[EM] Possibly more stable consensus government
Kristofer Munsterhjelm
km_elmet at lavabit.com
Sun Nov 25 14:03:00 PST 2012
(I have written some replies to certain of MO's posts, but I haven't
posted them. I'm currently having my share of "interesting times" and
there's lots of conflict around, so I don't feel the need to add to all
the complexity I have to manage by engaging in likely confrontational
threads. Therefore, let's go for something a little less divisive.)
-
Here's something I've thought about for a while, that seems to be an
interesting combination of majority and consensus reasoning:
You have a parliamentary system.
Forming a government requires a supermajority (say 60%).
However, all motions of no confidence have to be constructive, i.e. they
have to propose a new government and thus be subject to the
supermajority rule.
What kind of behavior would you see under such a system? One would
ordinarily consider parliamentary systems that require a supermajority
for forming a government to be very unstable, because it may take
forever to get the required majority, and in the meantime, a simple
majority can tear down the government that already exists.

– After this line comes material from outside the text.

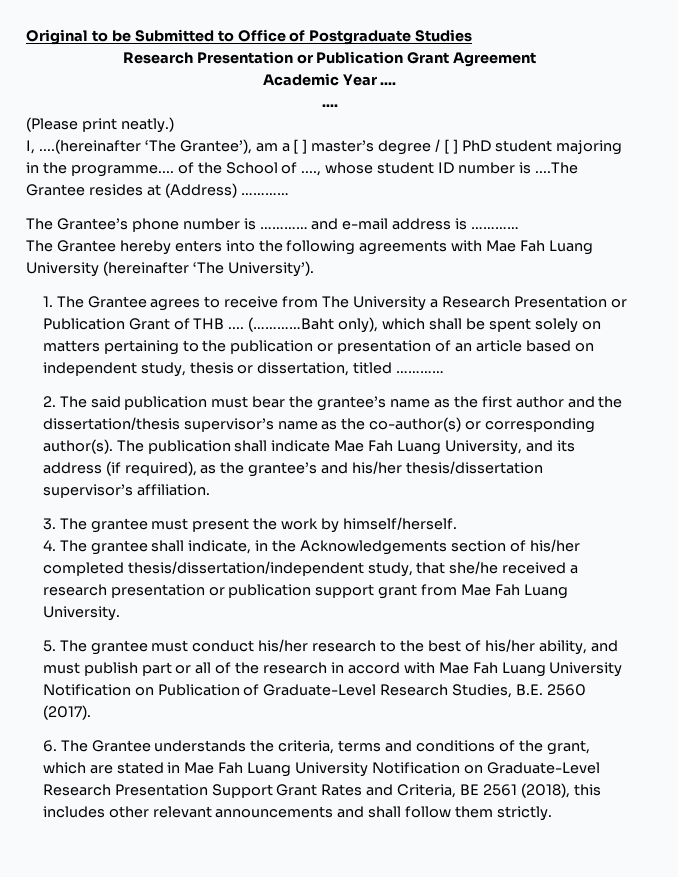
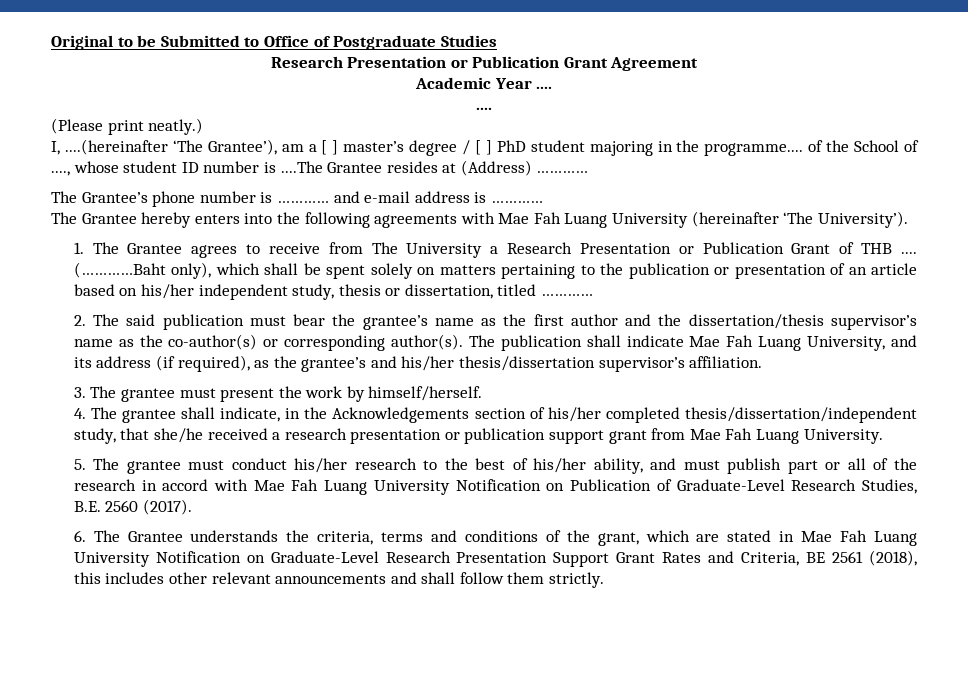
- (…………Baht only), which shall be spent solely on matters pertaining to the publication or presentation of an article based on independent study, thesis or dissertation, titled …………
+ (…………Baht only), which shall be spent solely on matters pertaining to the publication or presentation of an article based on his/her independent study, thesis or dissertation, titled …………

But by insisting that all votes of no confidence are constructive, a
simple majority can't remove the government. Only a supermajority can,
and then only when it has a proposal for another government.
So what we would expect to happen is that the government can stay in
office for a much longer time than would otherwise be the case. This, in
turn, is offset by the supermajority requirement for getting your
particular government proposal into the executive in the first place.
Would that configuration weaken the consensus aspect of the system?
Perhaps a government that happened to have a supermajority at one point
"outstays their welcome" and gets increasingly unpopular until there's a
sufficient supermajority in the other direction, then that government
gets replaced by its opposite pole, and rinse and repeat. On the other
hand, the opposition might try to appeal more broadly so that, as the
government gets less popular and the centrists previously aligned with
the government starts abandoning it, the opposition almost immediately
has a variant of the centrist policy ready to catch them so their
alternative can get the required supermajority.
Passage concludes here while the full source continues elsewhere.